(Front-end code edit data)
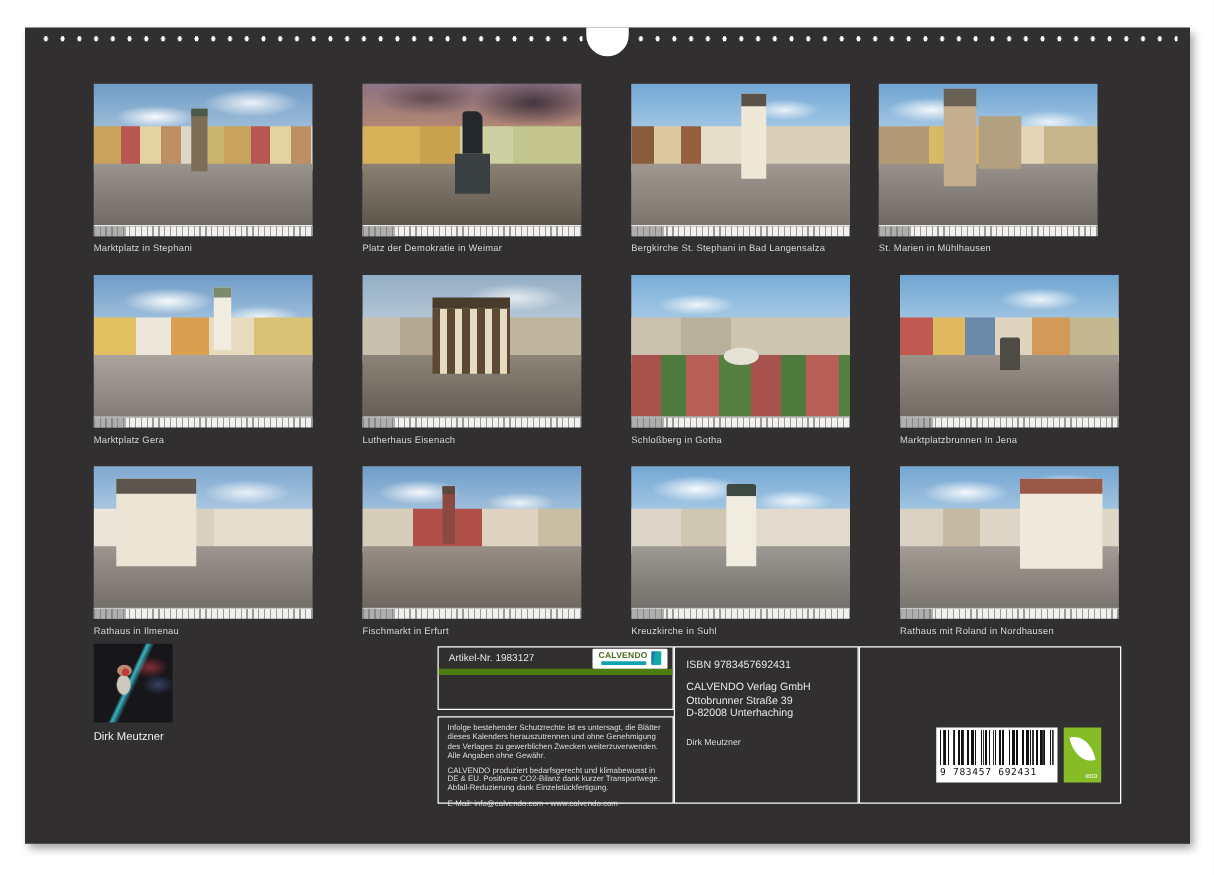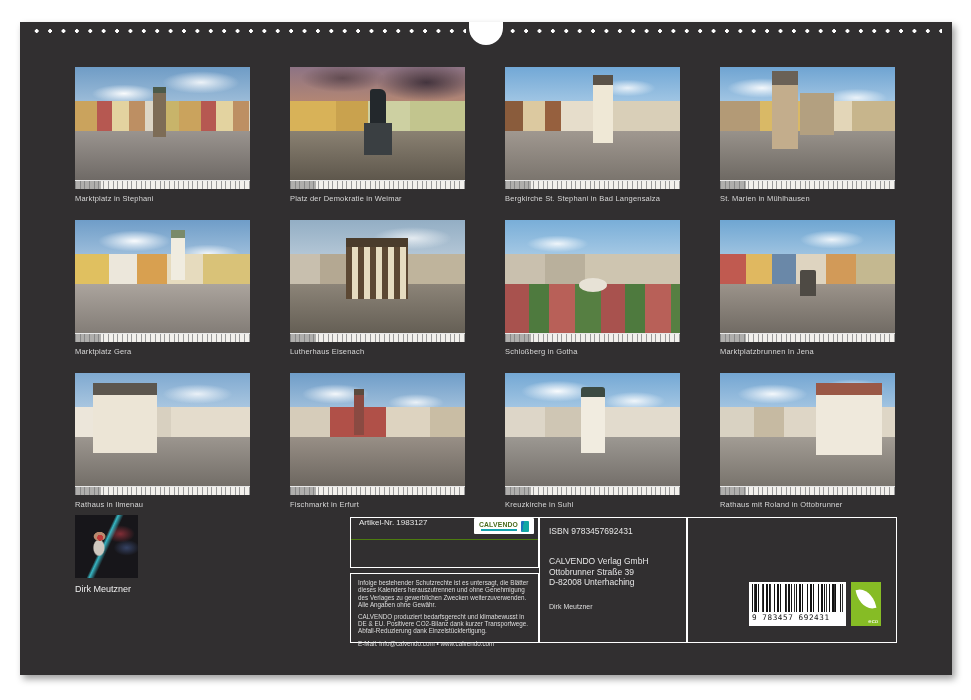--- a/index.html
+++ b/index.html
@@ -85,33 +85,33 @@
      radial-gradient(ellipse 18px 11px at 82% 52%, rgba(90,120,190,.45), transparent 72%),
      #17161a;}
   .author-name{position:absolute;left:55px;top:562px;font-size:9px;color:#eee;}
   .page-title{position:absolute;left:158px;top:494px;font-size:20.5px;line-height:24px;color:#f4f4f4;letter-spacing:.3px;}
   .panel{position:absolute;left:330px;top:495px;width:547px;height:128px;color:#e6e6e6;}
   .panel .col{position:absolute;top:0;height:126px;box-sizing:border-box;border:1px solid #fff;}
   .c1{left:0;width:189px;border:none !important;}
   .c2{left:189px;width:148px;}
   .c3{left:337px;width:210px;}
   .boxA{position:absolute;left:0;top:0;width:189px;height:51px;box-sizing:border-box;border:1px solid #fff;}
-  .rowA{height:22px;box-sizing:border-box;border-bottom:1px solid #4d7c0f;display:flex;justify-content:space-between;padding:0 4px 0 8px;}
+  .rowA{height:22px;box-sizing:border-box;border-bottom:5px solid #4d7c0f;display:flex;align-items:center;justify-content:space-between;padding:0 4px 0 8px;}
   .artnr{font-size:8px;}
   .rowB{height:27px;display:flex;align-items:center;padding-left:8px;font-size:9.5px;}
   .boxC{position:absolute;left:0;top:56px;width:189px;height:70px;box-sizing:border-box;border:1px solid #fff;padding:5px 7px;font-size:6.3px;line-height:7.4px;color:#ddd;}
   .boxC p{margin:0 0 4px 0;}
   .cal-logo{width:60px;height:16px;background:#fff;border-radius:1px;display:flex;align-items:center;justify-content:center;gap:3px;}
   .cal-word{display:flex;flex-direction:column;align-items:center;}
   .cal-word b{color:#4a6b1d;font-size:6.8px;font-weight:bold;letter-spacing:.2px;line-height:7px;}
   .cal-tag{width:36px;height:2.5px;background:#12a3ae;margin-top:1px;}
   .cal-icon{width:8px;height:11px;background:linear-gradient(100deg,#1b75bb 30%,#12a8a4 32%);border-radius:1px;}
   .c2-inner{padding:8px 9px;}
   .isbn{font-size:8.5px;}
-  .addr{margin-top:20px;font-size:8.5px;line-height:10.5px;}
+  .addr{margin-top:8px;font-size:8.5px;line-height:10.5px;}
   .pubcontact{margin-top:15px;font-size:7px;color:#ddd;}
   .bc-box{position:absolute;left:61px;top:64px;width:97px;height:44px;background:#fff;padding:2px 3px 0 3px;box-sizing:border-box;}
   .bars{height:28px;background:
      repeating-linear-gradient(90deg,#111 0 1px,transparent 1px 3px,#111 3px 5px,transparent 5px 6px,#111 6px 7px,transparent 7px 11px),
      repeating-linear-gradient(90deg,transparent 0 2px,#333 2px 3px,transparent 3px 8px);}
   .digits{font-family:"DejaVu Sans Mono", monospace;font-size:7.6px;color:#111;text-align:left;margin-top:1px;letter-spacing:.6px;}
   .eco{position:absolute;left:163px;top:64px;width:30px;height:44px;background:#86bc25;}
   .leaf{position:absolute;left:7px;top:6px;width:16px;height:22px;background:#fff;border-radius:0 90% 0 90%;transform:rotate(-14deg);}
   .eco-label{position:absolute;right:3px;bottom:2px;font-size:6px;color:#fff;}
 </style>
@@ -148,21 +148,21 @@
     <div class="tile t3" style="left:485px;top:45px;">
       <div class="photo">
           <div class="sky"></div>
           <div class="bld"></div>
           <div class="gnd"></div>
           <div class="fA"></div>
         </div>
       <div class="calstrip"></div>
       <div class="cap">Bergkirche St. Stephani in Bad Langensalza</div>
     </div>
-    <div class="tile t4" style="left:700px;top:45px;">
+    <div class="tile t4" style="left:683px;top:45px;">
       <div class="photo">
           <div class="sky"></div>
           <div class="bld"></div>
           <div class="gnd"></div>
           <div class="fA"></div>
           <div class="fB"></div>
         </div>
       <div class="calstrip"></div>
       <div class="cap">St. Marien in Mühlhausen</div>
     </div>
@@ -239,21 +239,21 @@
       <div class="cap">Kreuzkirche in Suhl</div>
     </div>
     <div class="tile t12" style="left:700px;top:351px;">
       <div class="photo">
           <div class="sky"></div>
           <div class="bld"></div>
           <div class="gnd"></div>
           <div class="fA"></div>
         </div>
       <div class="calstrip"></div>
-      <div class="cap">Rathaus mit Roland in Ottobrunner</div>
+      <div class="cap">Rathaus mit Roland in Nordhausen</div>
     </div>
 
     <div class="author-photo"></div>
     <div class="author-name">Dirk Meutzner</div>
 
     <div class="panel">
       <div class="col c1">
         <div class="boxA">
           <div class="rowA">
             <span class="artnr">Artikel-Nr. 1983127</span>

**About this task:** Take each line above that contains "transparent" and copy it out.

**Written reply:**
      radial-gradient(ellipse 18px 11px at 82% 52%, rgba(90,120,190,.45), transparent 72%),
      repeating-linear-gradient(90deg,#111 0 1px,transparent 1px 3px,#111 3px 5px,transparent 5px 6px,#111 6px 7px,transparent 7px 11px),
      repeating-linear-gradient(90deg,transparent 0 2px,#333 2px 3px,transparent 3px 8px);}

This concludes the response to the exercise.